At last week’s FOMC meeting, Janet came out and – once again, moved the goalposts for FFR hikes. Markets reacted with a snap re-pricing of the dollar and dollar-denominated assets, with the notable exception of US equities. Since then, these moves have reversed and my “reflexivity trade” has played out very nicely as Fed speak has shifted markedly more hawkish than the Fed’s statement and/or presser initially implied.
Today, Yellen will take to the wires and I expect her to – in typical fashion, walk-back from her dovish comments from only a week earlier. We forget how short the market’s memory/attention span is! If Yellen’s sentiment is in line with recent Fed Speak the market should react in favor of my “reflexivity trade” (dollar strength and gold weakness). If however, she sticks to a more dour tone on inflation expectations, the dollar should take it on the chin, in the immediate term. In an effort to hedge against a “Dour Janet,” I’m interested in going long utilities.
The thesis is simple: “Dour Janet” = weak inflation expectation = fewer FFR hikes = weak dollar = lower rates = gold, utilities, treasuries rally
Against a landscape of weak corporate profits and broader uncertainty about the strength of the US economy, I think long utilities fits the “macroscape,” independent of the Chairman’s speech.

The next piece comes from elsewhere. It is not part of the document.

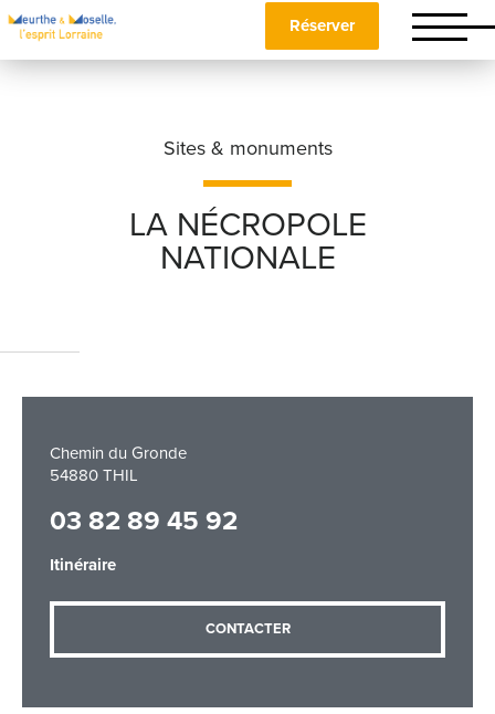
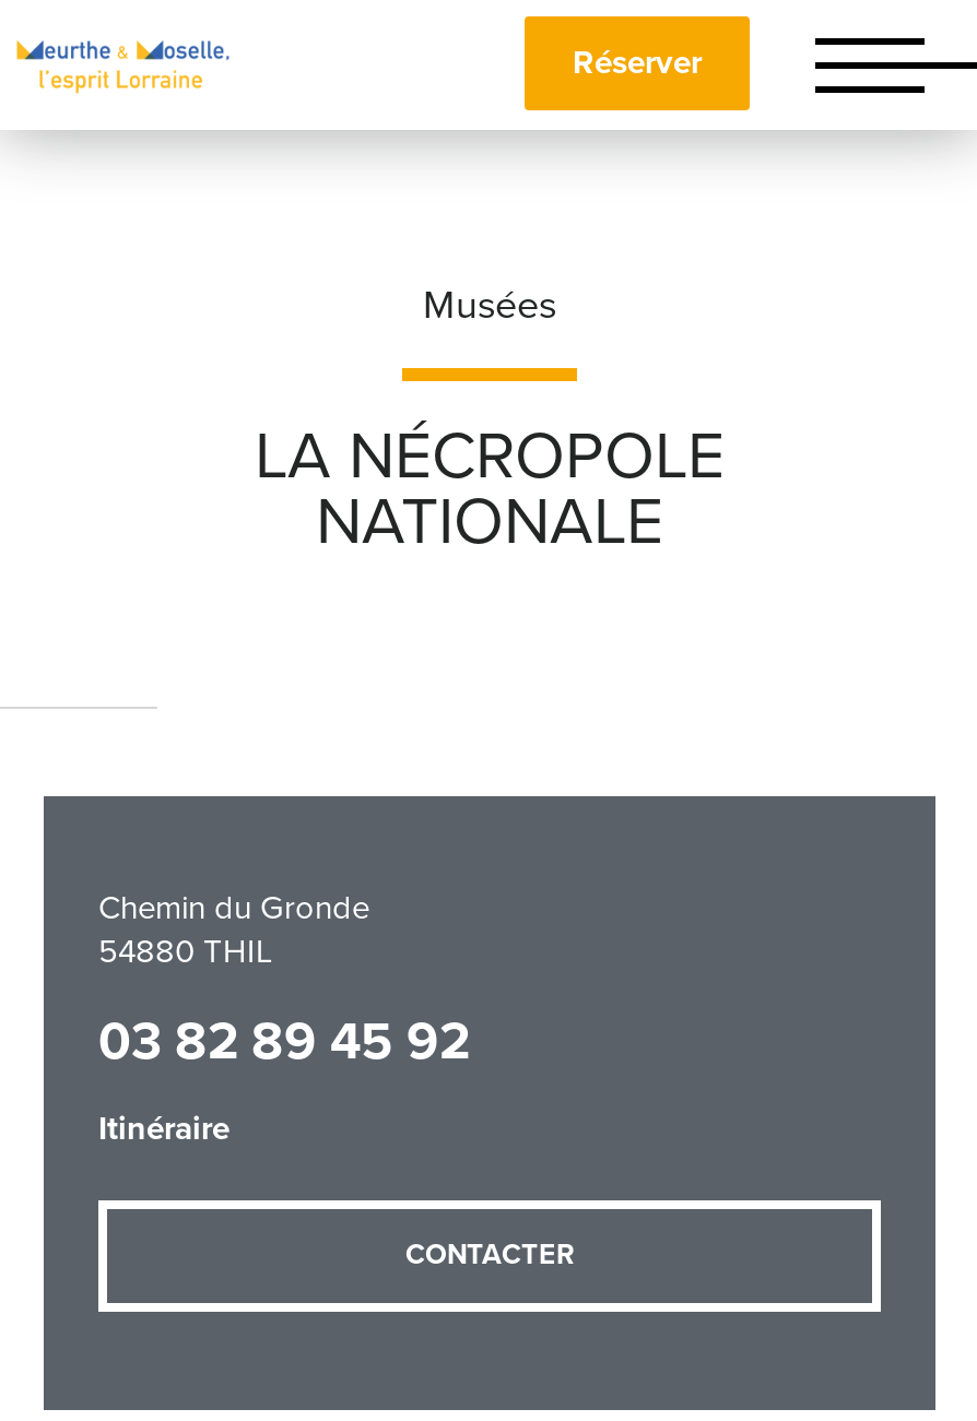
[163,136,332,160] Sites & monuments -> [423,281,556,329] Musées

To start my analysis I looked at the XLU ETF, itself and the fund’s largest holdings, which include: DUK, NEE, SO, D, AEP and EIX. For these equities, correlations and betas with respect to gold’s front month contract, over a three year horizon were surprising very weak, (largest 0.08 correlation and 0.07 beta).
Since this trade is really a one/two day hedge predicated on recent market moves, I also looked at correlations and betas since the Fed’s last meeting on March 16th. These results are much more robust.
Given that these stocks are among the market’s most “boring,” least volatile, and commoditized businesses, I would have expected them all to have nearly identical 52-week implied volatility percentiles. While this is partly true, markets appear to be pricing EIX much “cheaper” and NEE much more “expensive” than the others.
I ran a simple options pricing analysis using both the long-term (3yr) and recent (since March’s FOMC) correlation and beta data to analyze potential trades for the hedge. Unfortunately, all beta implied moves fell within the current 1-sigma (68%) options implied-probability distribution for APR expiry, so no blatant mispricings were immediately apparent.
My options pricing analysis, using short-term (since March’s FOMC) beta implied targets suggests NEE and D APR calls are the preferred method to hedge a “Dour Janet,” with roughly 150% profit potential.
Using the long-term (3yr) beta implied targets in my options pricing analysis produced different results. The largest difference between the two duration adjustments related to SO’s dominance as a strategy alternative. In the long-term model, SO was the dominant strategy versus all alternatives, whereas in the short-term model SO was dominated by all other strategy alternatives. This is clearly, in-part attributable to SO’s strong price appreciation in 2016 versus its relatively flat price action during 2014 and 2015.
Both models predict DUK as a relatively profitable hedge. However, I believe recent data is particularly more relevant in assessing the strength of correlated asset-class moves during such a short duration hedge as this. In summary, I’ll be opening D 75 APR calls ahead of 12:20pm as a hedge against a “Dour Janet”!